THE PROBLEM » In the records below, find the line containing "position: relative;"; restate it and every later line word for word, through the last.

[Before-and-after page screenshots]
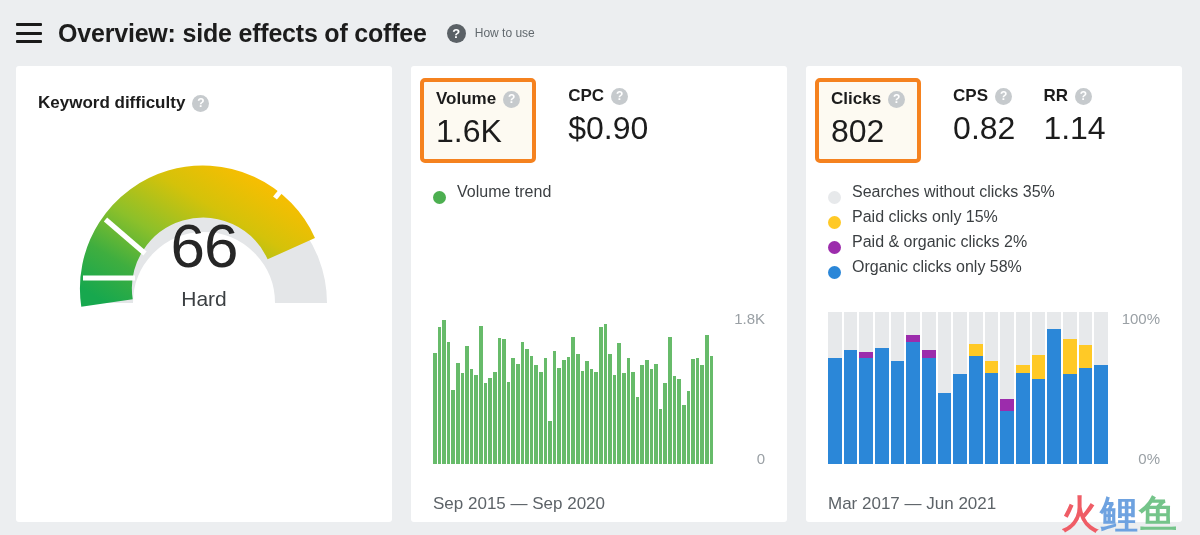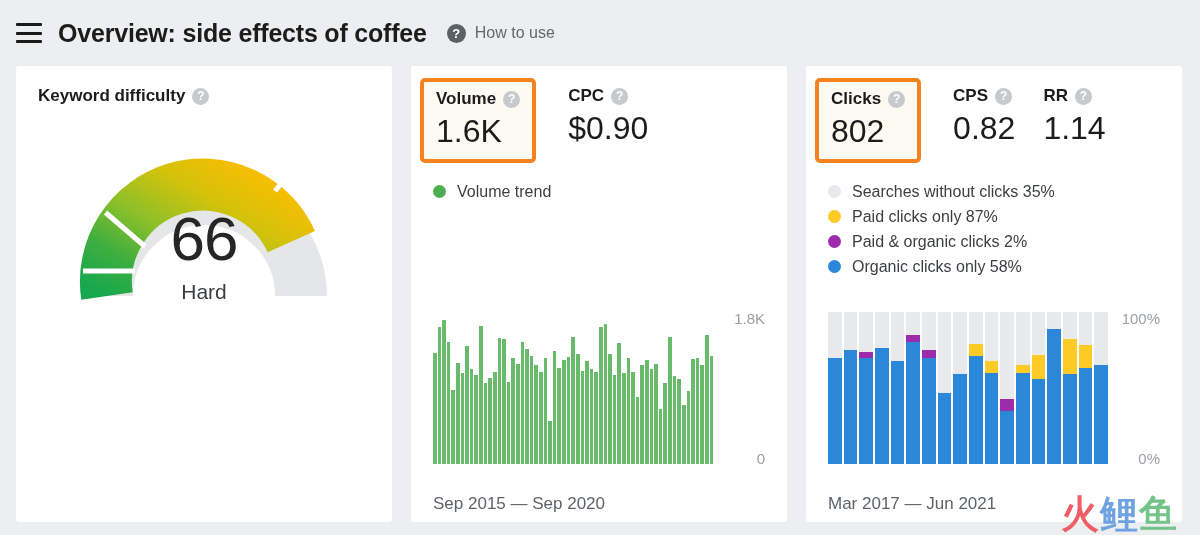--- a/index.html
+++ b/index.html
@@ -64,21 +64,21 @@
     background: #5b6166;
     color: #ffffff;
     font-size: 13px;
     font-weight: bold;
     line-height: 19px;
     text-align: center;
     display: inline-block;
     flex: none;
   }
   .howto-label {
-    font-size: 16px;
+    font-size: 12px;
     color: #62696e;
     margin-left: 9px;
     white-space: nowrap;
   }
 
   .serp-pill {
     margin-left: 22px;
     background: #ffffff;
     border-radius: 20px;
     height: 37px;
@@ -103,21 +103,21 @@
     padding: 0 16px;
     gap: 19px;
     box-sizing: border-box;
   }
   .card {
     background: #ffffff;
     border-radius: 3px;
     box-sizing: border-box;
     position: relative;
   }
-  .card-kd   { width: 376px; height: 456px; padding: 20px 22px; }
+  .card-kd   { width: 376px; height: 456px; padding: 27px 22px; }
   .card-vol  { width: 376px; height: 456px; padding: 20px 22px; }
   .card-clk  { width: 376px; height: 456px; padding: 20px 22px; }
 
   .card-title {
     font-size: 17px;
     font-weight: bold;
     color: #1c1c1c;
     display: flex;
     align-items: center;
   }
@@ -211,21 +211,21 @@
 
   .gap-vol-cpc { width: 32px; }
   .gap-cps-rr  { width: 28px; }
 
   
   .legend {
     margin-top: 16px;
   }
   .legend-item {
     display: flex;
-    align-items: center;
+    align-items: flex-end;
     font-size: 16px;
     color: #3b3f42;
     line-height: 25px;
   }
   .dot {
     width: 13px;
     height: 13px;
     border-radius: 50%;
     margin-right: 11px;
     flex: none;
@@ -490,21 +490,21 @@
       </div>
     </div>
 
     <div class="legend" id="clicks-legend">
         <div class="legend-item">
           <span class="dot" style="background: rgb(231, 233, 235);"></span>
           <span>Searches without clicks 35%</span>
         </div>
         <div class="legend-item">
           <span class="dot" style="background: rgb(255, 201, 38);"></span>
-          <span>Paid clicks only 87%</span>
+          <span>Paid clicks only 15%</span>
         </div>
         <div class="legend-item">
           <span class="dot" style="background: rgb(156, 44, 172);"></span>
           <span>Paid &amp; organic clicks 2%</span>
         </div>
         <div class="legend-item">
           <span class="dot" style="background: rgb(43, 135, 216);"></span>
           <span>Organic clicks only 58%</span>
         </div>
       </div>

EXERCISE SOLUTION »
     position: relative;
   }
-  .card-kd   { width: 376px; height: 456px; padding: 20px 22px; }
+  .card-kd   { width: 376px; height: 456px; padding: 27px 22px; }
   .card-vol  { width: 376px; height: 456px; padding: 20px 22px; }
   .card-clk  { width: 376px; height: 456px; padding: 20px 22px; }
 
   .card-title {
     font-size: 17px;
     font-weight: bold;
     color: #1c1c1c;
     display: flex;
     align-items: center;
   }
@@ -211,21 +211,21 @@
 
   .gap-vol-cpc { width: 32px; }
   .gap-cps-rr  { width: 28px; }
 
   
   .legend {
     margin-top: 16px;
   }
   .legend-item {
     display: flex;
-    align-items: center;
+    align-items: flex-end;
     font-size: 16px;
     color: #3b3f42;
     line-height: 25px;
   }
   .dot {
     width: 13px;
     height: 13px;
     border-radius: 50%;
     margin-right: 11px;
     flex: none;
@@ -490,21 +490,21 @@
       </div>
     </div>
 
     <div class="legend" id="clicks-legend">
         <div class="legend-item">
           <span class="dot" style="background: rgb(231, 233, 235);"></span>
           <span>Searches without clicks 35%</span>
         </div>
         <div class="legend-item">
           <span class="dot" style="background: rgb(255, 201, 38);"></span>
-          <span>Paid clicks only 87%</span>
+          <span>Paid clicks only 15%</span>
         </div>
         <div class="legend-item">
           <span class="dot" style="background: rgb(156, 44, 172);"></span>
           <span>Paid &amp; organic clicks 2%</span>
         </div>
         <div class="legend-item">
           <span class="dot" style="background: rgb(43, 135, 216);"></span>
           <span>Organic clicks only 58%</span>
         </div>
       </div>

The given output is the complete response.